**** MATERIAL SUPPLIED

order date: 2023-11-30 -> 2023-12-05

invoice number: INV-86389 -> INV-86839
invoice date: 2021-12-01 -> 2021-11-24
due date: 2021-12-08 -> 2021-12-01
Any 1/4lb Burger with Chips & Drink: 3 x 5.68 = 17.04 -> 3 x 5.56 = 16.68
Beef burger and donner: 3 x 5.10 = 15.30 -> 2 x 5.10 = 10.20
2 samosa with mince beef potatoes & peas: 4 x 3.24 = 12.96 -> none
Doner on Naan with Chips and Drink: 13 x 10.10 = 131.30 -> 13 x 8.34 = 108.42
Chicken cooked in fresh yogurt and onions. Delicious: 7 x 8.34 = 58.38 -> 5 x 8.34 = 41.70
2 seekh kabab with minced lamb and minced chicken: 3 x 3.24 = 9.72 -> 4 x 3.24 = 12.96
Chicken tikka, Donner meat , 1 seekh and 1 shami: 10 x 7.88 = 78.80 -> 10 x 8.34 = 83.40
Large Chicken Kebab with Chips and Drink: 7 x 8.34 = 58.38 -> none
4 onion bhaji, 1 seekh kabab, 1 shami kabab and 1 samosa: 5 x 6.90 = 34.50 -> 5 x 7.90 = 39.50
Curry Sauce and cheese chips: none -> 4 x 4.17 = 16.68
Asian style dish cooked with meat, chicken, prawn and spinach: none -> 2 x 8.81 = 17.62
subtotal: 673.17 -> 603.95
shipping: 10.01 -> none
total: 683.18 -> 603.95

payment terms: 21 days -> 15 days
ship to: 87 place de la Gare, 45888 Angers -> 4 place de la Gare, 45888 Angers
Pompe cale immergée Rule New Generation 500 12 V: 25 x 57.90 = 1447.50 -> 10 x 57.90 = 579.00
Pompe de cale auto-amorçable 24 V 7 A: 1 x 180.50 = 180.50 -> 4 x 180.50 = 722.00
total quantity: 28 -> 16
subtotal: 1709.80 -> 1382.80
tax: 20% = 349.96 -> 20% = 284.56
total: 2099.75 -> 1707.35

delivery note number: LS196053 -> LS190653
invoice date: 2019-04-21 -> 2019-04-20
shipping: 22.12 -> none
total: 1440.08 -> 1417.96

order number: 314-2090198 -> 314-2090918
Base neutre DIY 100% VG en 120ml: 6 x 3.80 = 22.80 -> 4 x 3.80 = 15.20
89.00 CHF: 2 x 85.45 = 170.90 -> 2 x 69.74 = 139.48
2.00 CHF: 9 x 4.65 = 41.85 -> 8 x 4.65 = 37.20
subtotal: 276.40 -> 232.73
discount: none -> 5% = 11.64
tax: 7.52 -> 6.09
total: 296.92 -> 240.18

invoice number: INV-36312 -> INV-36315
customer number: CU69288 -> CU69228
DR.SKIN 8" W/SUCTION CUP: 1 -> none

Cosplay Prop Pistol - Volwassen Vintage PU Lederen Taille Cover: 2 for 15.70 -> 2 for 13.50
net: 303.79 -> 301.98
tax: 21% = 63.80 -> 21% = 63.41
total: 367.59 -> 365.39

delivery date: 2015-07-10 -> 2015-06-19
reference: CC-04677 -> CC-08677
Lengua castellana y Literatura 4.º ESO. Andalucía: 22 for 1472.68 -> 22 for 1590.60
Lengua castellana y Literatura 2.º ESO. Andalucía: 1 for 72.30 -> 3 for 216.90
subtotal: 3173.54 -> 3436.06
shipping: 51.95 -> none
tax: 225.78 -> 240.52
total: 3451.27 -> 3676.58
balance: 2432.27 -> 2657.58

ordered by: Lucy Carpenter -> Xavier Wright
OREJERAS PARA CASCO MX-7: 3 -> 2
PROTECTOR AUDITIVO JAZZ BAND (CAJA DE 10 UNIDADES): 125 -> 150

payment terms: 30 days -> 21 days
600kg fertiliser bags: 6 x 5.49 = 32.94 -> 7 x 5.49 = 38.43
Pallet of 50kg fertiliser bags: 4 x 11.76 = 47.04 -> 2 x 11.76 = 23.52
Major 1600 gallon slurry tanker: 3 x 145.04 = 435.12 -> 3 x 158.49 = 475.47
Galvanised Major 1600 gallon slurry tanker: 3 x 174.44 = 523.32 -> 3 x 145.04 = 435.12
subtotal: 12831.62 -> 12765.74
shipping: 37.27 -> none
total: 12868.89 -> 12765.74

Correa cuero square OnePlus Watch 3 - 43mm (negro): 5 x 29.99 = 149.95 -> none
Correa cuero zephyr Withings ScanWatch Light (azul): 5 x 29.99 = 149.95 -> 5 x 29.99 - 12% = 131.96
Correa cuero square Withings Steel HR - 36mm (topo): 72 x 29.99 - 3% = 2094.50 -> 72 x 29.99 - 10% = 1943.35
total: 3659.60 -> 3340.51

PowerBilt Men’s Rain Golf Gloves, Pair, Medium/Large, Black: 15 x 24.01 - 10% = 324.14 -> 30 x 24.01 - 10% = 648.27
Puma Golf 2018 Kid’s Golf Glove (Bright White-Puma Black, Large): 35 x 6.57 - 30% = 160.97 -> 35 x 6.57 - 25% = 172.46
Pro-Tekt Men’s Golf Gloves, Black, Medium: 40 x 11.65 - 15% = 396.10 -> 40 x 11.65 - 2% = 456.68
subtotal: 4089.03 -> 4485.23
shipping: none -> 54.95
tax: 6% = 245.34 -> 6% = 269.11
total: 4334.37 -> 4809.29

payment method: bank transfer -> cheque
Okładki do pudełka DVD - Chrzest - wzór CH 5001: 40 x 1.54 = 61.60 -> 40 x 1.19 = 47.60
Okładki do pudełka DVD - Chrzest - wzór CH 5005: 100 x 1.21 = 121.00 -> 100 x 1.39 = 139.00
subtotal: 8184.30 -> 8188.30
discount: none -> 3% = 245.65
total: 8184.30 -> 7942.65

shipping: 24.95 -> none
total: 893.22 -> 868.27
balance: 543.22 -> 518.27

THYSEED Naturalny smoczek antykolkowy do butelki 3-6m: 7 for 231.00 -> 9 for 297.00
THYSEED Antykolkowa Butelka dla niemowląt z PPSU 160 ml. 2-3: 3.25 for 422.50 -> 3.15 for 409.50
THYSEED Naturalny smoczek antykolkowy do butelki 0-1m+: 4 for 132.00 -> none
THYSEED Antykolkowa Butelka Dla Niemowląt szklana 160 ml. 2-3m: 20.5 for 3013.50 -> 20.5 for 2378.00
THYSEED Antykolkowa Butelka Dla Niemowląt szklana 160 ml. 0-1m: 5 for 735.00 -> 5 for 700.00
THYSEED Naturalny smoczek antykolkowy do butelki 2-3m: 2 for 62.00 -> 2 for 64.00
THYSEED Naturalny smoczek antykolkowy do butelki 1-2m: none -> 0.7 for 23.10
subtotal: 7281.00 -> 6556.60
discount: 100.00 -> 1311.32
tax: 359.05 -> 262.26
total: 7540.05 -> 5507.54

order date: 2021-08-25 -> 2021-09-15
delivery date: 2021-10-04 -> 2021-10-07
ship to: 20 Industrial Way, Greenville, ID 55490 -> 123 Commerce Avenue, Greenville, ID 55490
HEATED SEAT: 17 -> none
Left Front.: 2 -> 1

********

### WHAT NEEDS TO BE DONE
Write out exactly each line of the entries, starting at the one containing "total: 893.22 -> 868.27" and finishing with the last line.

### OUTPUT OF THE TASK
total: 893.22 -> 868.27
balance: 543.22 -> 518.27

THYSEED Naturalny smoczek antykolkowy do butelki 3-6m: 7 for 231.00 -> 9 for 297.00
THYSEED Antykolkowa Butelka dla niemowląt z PPSU 160 ml. 2-3: 3.25 for 422.50 -> 3.15 for 409.50
THYSEED Naturalny smoczek antykolkowy do butelki 0-1m+: 4 for 132.00 -> none
THYSEED Antykolkowa Butelka Dla Niemowląt szklana 160 ml. 2-3m: 20.5 for 3013.50 -> 20.5 for 2378.00
THYSEED Antykolkowa Butelka Dla Niemowląt szklana 160 ml. 0-1m: 5 for 735.00 -> 5 for 700.00
THYSEED Naturalny smoczek antykolkowy do butelki 2-3m: 2 for 62.00 -> 2 for 64.00
THYSEED Naturalny smoczek antykolkowy do butelki 1-2m: none -> 0.7 for 23.10
subtotal: 7281.00 -> 6556.60
discount: 100.00 -> 1311.32
tax: 359.05 -> 262.26
total: 7540.05 -> 5507.54

order date: 2021-08-25 -> 2021-09-15
delivery date: 2021-10-04 -> 2021-10-07
ship to: 20 Industrial Way, Greenville, ID 55490 -> 123 Commerce Avenue, Greenville, ID 55490
HEATED SEAT: 17 -> none
Left Front.: 2 -> 1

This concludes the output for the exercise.